* [AIM OF THE EXERCISE]: Look through the records that follow. Copy every line containing the word "align".
····················
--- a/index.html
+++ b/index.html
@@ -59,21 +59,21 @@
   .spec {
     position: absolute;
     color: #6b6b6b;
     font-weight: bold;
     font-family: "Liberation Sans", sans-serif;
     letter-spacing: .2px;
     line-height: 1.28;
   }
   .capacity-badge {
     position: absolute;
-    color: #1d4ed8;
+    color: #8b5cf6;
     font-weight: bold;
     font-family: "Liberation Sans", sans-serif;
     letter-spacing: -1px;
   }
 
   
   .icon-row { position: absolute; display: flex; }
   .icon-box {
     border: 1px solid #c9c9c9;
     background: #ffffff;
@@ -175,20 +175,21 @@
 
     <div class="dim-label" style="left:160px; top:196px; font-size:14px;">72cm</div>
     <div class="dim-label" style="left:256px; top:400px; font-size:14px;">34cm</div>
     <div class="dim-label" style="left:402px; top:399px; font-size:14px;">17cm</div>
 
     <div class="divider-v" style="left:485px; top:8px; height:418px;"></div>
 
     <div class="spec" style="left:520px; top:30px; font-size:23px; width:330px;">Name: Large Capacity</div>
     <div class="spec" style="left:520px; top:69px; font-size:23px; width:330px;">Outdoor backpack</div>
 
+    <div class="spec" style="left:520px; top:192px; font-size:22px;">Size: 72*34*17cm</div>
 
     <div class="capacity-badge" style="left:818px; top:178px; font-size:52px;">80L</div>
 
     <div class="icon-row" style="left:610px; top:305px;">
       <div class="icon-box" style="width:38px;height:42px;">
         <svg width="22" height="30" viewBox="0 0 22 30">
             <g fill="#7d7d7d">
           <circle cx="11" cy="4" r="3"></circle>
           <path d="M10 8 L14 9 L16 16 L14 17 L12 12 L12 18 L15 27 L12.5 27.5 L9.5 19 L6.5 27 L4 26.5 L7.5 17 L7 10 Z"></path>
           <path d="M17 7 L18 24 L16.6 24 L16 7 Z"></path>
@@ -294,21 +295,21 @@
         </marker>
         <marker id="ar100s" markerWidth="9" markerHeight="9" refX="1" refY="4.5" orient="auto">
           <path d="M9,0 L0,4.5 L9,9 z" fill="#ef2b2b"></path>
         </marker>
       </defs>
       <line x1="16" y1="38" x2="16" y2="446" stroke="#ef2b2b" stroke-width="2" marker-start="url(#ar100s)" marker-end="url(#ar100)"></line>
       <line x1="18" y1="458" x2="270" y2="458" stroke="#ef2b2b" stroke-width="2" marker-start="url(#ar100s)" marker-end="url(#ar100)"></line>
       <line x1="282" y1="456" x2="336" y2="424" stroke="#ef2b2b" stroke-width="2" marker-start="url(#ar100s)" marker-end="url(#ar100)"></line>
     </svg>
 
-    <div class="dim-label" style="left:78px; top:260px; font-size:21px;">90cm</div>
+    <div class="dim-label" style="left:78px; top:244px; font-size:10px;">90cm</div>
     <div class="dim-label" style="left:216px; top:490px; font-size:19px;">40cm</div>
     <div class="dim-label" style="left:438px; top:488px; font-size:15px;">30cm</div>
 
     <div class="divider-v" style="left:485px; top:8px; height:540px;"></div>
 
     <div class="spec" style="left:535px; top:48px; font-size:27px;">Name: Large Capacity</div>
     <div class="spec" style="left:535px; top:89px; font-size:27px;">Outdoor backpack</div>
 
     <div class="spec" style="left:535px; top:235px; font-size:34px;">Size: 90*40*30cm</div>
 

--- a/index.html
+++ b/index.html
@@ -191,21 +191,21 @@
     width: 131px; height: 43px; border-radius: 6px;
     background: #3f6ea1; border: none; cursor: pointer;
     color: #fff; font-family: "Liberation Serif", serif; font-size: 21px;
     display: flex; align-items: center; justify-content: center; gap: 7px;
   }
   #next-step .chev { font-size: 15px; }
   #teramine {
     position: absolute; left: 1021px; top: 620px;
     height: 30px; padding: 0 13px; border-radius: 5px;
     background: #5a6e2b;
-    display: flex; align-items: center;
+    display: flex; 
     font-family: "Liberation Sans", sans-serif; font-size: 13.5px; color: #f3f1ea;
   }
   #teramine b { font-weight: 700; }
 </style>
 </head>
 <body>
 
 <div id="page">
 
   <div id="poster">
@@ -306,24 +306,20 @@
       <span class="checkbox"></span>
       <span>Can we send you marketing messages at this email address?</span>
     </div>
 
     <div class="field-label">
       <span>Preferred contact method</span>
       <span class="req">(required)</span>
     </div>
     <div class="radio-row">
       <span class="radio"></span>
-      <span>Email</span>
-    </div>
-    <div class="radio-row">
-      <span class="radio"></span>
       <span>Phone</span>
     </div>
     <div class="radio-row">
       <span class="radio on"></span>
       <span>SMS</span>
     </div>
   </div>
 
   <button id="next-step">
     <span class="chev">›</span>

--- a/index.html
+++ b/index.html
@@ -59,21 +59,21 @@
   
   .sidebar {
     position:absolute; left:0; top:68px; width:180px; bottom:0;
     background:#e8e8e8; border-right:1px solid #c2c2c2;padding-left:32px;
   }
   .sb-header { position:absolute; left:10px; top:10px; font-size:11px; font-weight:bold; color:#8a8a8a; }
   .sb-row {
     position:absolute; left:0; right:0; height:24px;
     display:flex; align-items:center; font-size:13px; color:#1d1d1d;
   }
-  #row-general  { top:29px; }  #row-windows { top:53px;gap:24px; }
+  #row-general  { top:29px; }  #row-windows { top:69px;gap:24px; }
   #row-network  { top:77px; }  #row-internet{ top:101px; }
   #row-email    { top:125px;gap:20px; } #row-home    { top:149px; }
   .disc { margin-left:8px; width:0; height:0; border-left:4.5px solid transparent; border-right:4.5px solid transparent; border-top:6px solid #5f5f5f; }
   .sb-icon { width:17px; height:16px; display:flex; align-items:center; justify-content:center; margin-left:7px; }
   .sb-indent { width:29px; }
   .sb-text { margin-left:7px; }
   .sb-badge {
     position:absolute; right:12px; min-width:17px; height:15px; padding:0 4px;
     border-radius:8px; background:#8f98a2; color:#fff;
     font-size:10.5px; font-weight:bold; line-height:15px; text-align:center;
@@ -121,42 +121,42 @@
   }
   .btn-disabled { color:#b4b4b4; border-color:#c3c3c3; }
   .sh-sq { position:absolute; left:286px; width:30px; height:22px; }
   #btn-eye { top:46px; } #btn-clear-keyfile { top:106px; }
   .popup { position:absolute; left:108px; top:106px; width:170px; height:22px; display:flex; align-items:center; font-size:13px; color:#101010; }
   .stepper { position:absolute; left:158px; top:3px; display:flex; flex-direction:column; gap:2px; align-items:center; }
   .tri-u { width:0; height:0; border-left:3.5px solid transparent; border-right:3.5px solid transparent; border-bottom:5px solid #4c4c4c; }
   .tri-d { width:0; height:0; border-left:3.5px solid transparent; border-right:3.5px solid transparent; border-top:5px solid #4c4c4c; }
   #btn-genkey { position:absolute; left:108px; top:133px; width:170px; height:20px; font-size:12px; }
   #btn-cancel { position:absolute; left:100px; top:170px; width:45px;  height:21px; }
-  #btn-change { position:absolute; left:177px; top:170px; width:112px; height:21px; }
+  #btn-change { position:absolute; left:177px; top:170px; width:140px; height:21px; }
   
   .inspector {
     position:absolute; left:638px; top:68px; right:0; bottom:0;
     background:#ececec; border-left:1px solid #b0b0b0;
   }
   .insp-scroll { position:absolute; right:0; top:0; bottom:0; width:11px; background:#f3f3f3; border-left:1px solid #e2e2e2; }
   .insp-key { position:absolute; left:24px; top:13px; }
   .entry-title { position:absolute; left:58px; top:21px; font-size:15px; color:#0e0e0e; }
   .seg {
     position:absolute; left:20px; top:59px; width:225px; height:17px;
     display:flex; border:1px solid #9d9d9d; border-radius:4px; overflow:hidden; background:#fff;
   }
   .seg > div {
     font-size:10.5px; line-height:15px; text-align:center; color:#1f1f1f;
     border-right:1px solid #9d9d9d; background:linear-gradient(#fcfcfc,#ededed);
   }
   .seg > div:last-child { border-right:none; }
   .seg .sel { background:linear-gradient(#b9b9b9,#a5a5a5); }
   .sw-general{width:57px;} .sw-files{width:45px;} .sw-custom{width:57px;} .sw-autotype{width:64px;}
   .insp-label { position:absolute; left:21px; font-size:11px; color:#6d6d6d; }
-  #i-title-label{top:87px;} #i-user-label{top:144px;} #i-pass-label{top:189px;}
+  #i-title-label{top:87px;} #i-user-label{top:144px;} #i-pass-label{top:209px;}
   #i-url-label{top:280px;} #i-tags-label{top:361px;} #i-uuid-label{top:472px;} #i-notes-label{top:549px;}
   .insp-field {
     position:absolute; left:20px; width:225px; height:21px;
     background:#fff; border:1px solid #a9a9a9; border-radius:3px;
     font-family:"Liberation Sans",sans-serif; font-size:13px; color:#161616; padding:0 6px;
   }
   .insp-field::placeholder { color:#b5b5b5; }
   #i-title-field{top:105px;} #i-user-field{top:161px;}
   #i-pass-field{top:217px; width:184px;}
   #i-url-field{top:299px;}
····················
* [ANSWER TO THE PROBLEM]:
     display: flex; align-items: center; justify-content: center; gap: 7px;
-    display: flex; align-items: center;
     display:flex; align-items:center; font-size:13px; color:#1d1d1d;
   .sb-icon { width:17px; height:16px; display:flex; align-items:center; justify-content:center; margin-left:7px; }
     font-size:10.5px; font-weight:bold; line-height:15px; text-align:center;
   .popup { position:absolute; left:108px; top:106px; width:170px; height:22px; display:flex; align-items:center; font-size:13px; color:#101010; }
   .stepper { position:absolute; left:158px; top:3px; display:flex; flex-direction:column; gap:2px; align-items:center; }
     font-size:10.5px; line-height:15px; text-align:center; color:#1f1f1f;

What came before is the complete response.